As I grabbed my duffle bag and crawled out of the van she added, “We’re going to Florida.  You can come along if you want.  It’ll be fun.  I promise.”

“No, I don’t think so.  I’d rather live.”

She giggled, blew me a kiss and shut the door as the van pulled away.  I’d learned my lesson.  That was the last time that I left Edinboro after 6:00 and I never got into another van.

So, as all you young men and women head off to college where you’ll spend your spare time keeping in touch with friends and family using FaceTime and texting, remember those of us who went before and survived.  We almost didn’t.

See ya

9 Comments

Filed under Just Life, Why did I do that

9 responses to “Hitchin’ A Ride

  1. A little dangerous, but such a sweet story!!! I loved it!

  2. tigermom2

    I try not to worry about what kind of adventure he is going to get into next. Sometimes I do wonder what he was thinking of when he does things 🙂

    • Your husband is a very funny and interesting guy! :). I’m sure by now you’ve gotten used to his shenanigans. If Jerry were my dad I’d think he was pretty cool but I’d also be a tad worried he’d get himself killed. Lol. Luckily someone is watching over him.

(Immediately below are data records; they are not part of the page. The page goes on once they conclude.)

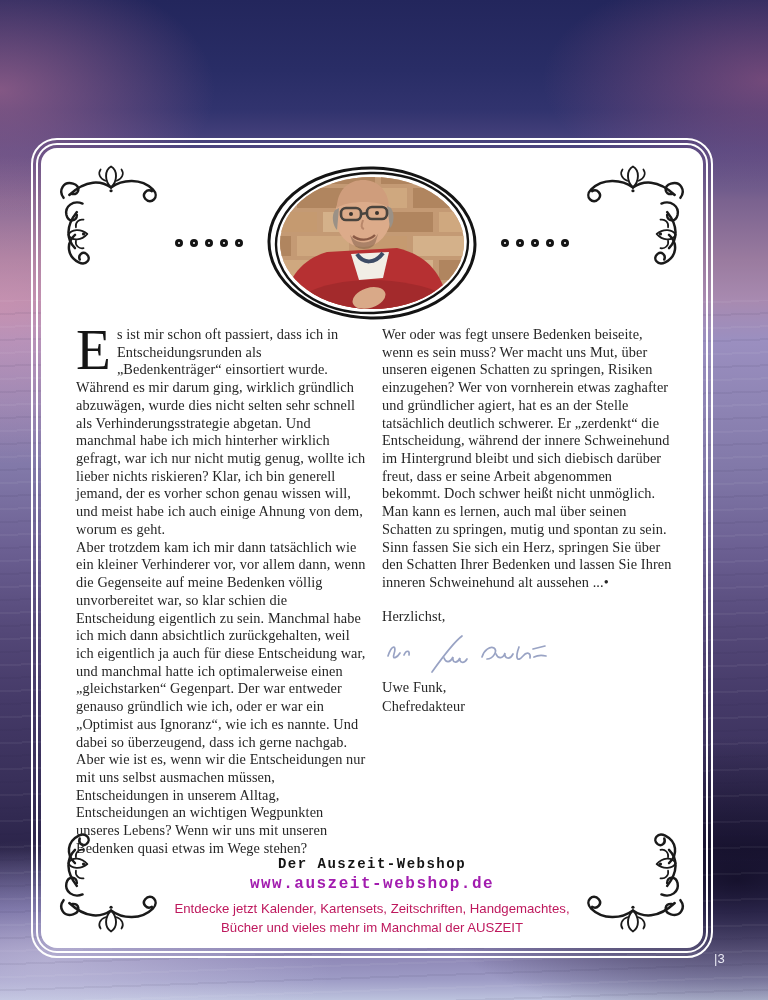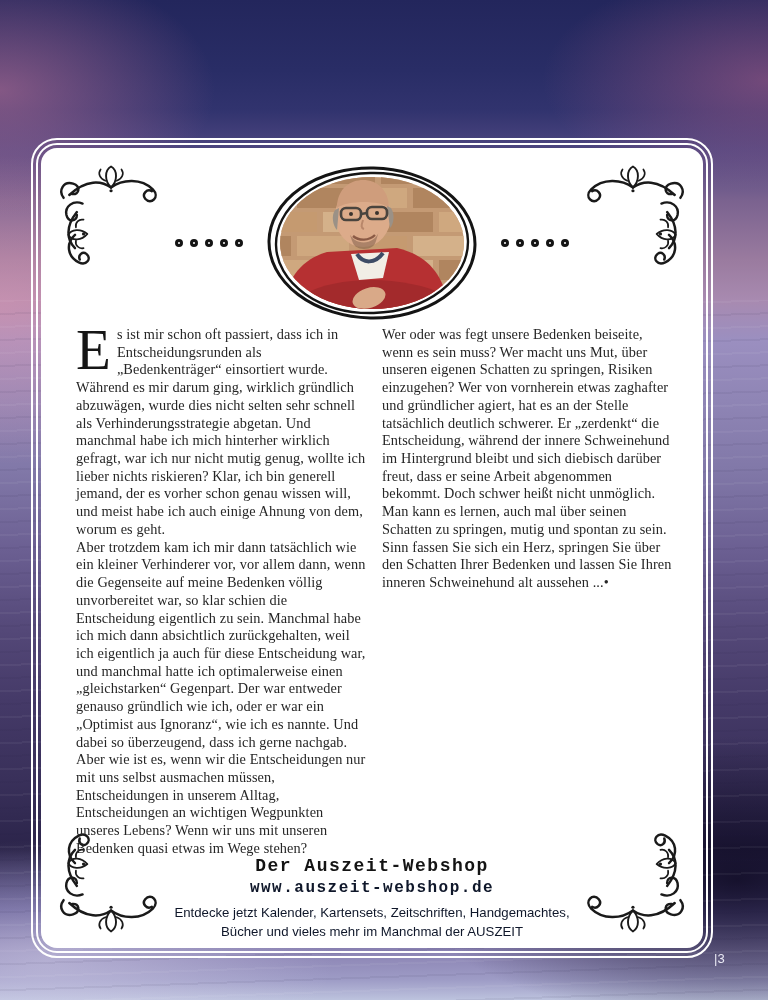"Herzlichst," div.closing { html: none -> <div> <span>Herzlichst,</span> <svg> <path></path> <path></path> <path></path> <path></path> <path></path> <path></path> <path></path> <path></path> <path></path> </svg> <div> <div>Uwe Funk,</div> <div>Chefredakteur</div> </div> </div> }
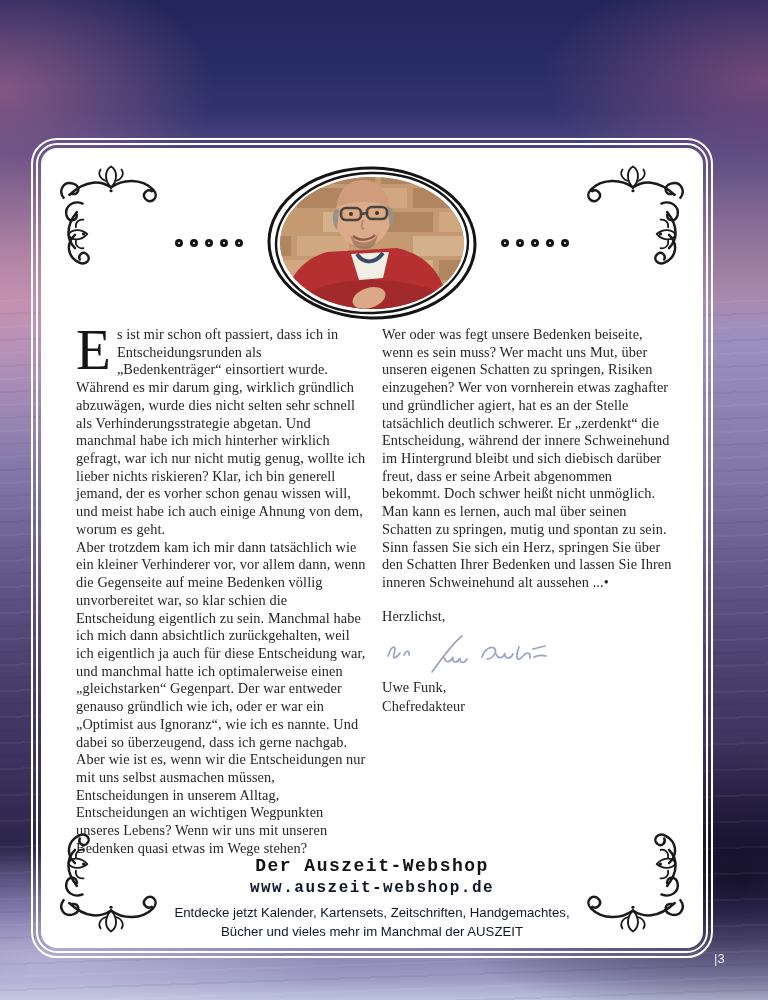"Der Auszeit-Webshop" .webshop-title { font-size: 18px -> 14px }
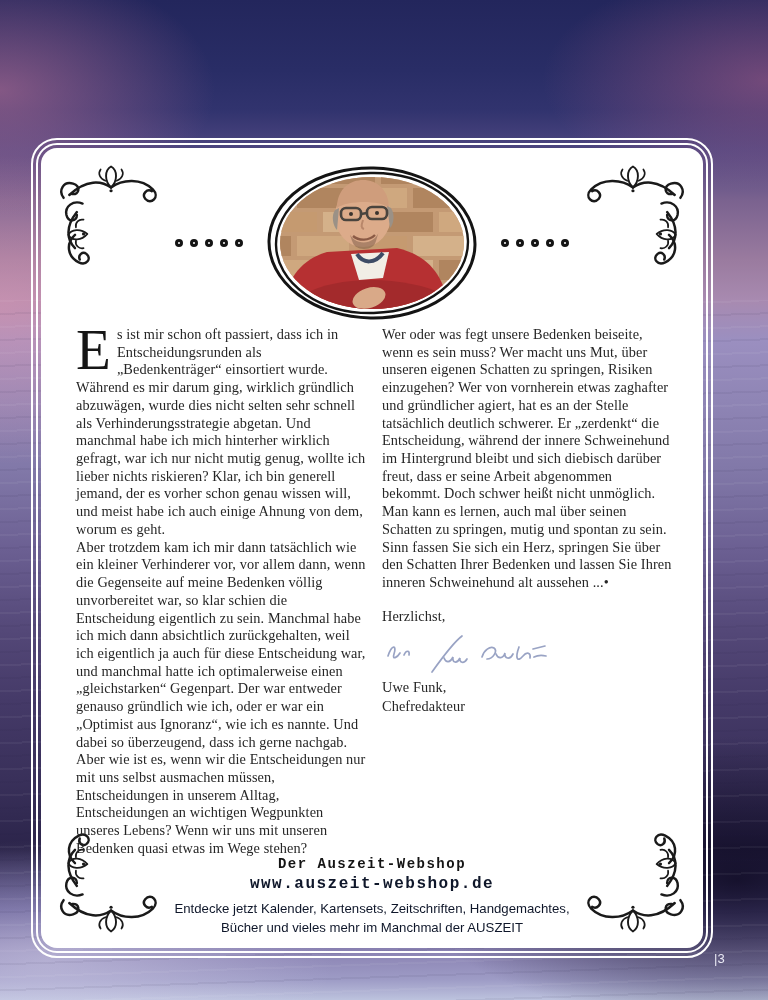"www.auszeit-webshop.de" .webshop-url { color: #0f172a -> #a21caf }
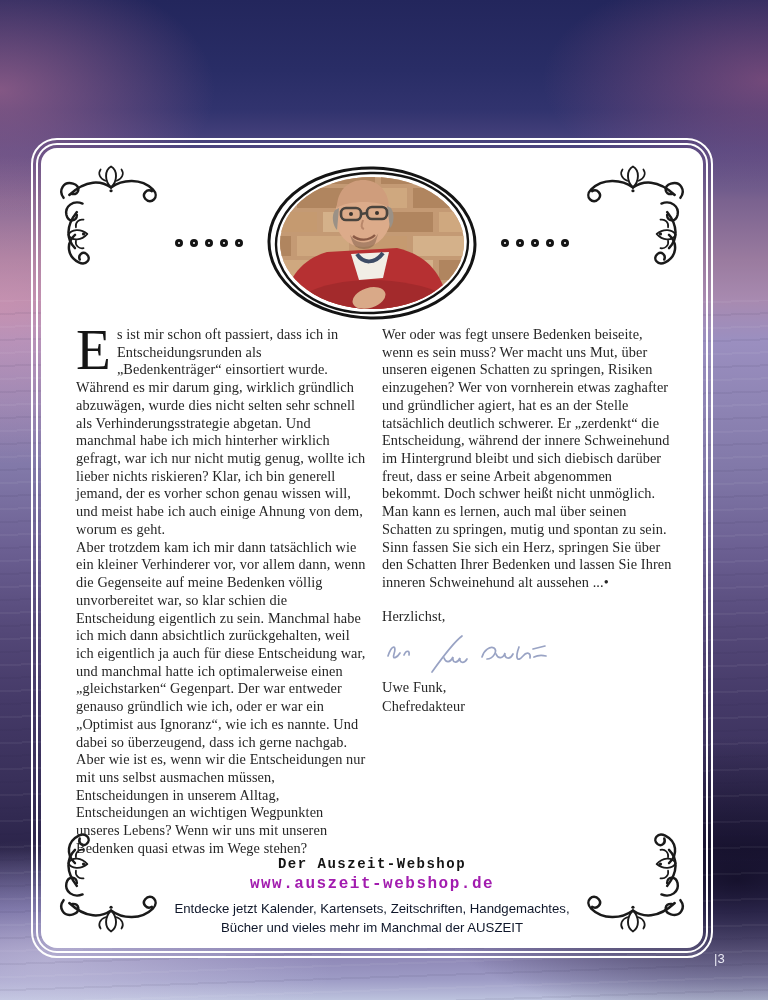"Entdecke jetzt Kalender, Kartensets," .webshop-desc { color: #0f172a -> #be185d }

      I have a feeling based on what he’s written that you are the funnier one of the two. 🙂

      • tigermom2

        I just have to keep reminding myself that he has never actually grown up. I do worry that he is going to get himself killed sometimes. However, I also have to trust him, even when it’s difficult.
        I am not sure if I am the one who is funniest. I have to keep the sense of humor to survive his shenanigans.

        • I forget how long ago but he told me you were the better half :). As long as he remains okay you have to admit these make for great stories. Maybe he could include them in a book! 🙂

  3. You always seem to get yourself into these potentially precarious situations Jerry. I wonder what that says about you lol :). Nevertheless you always have the best stories!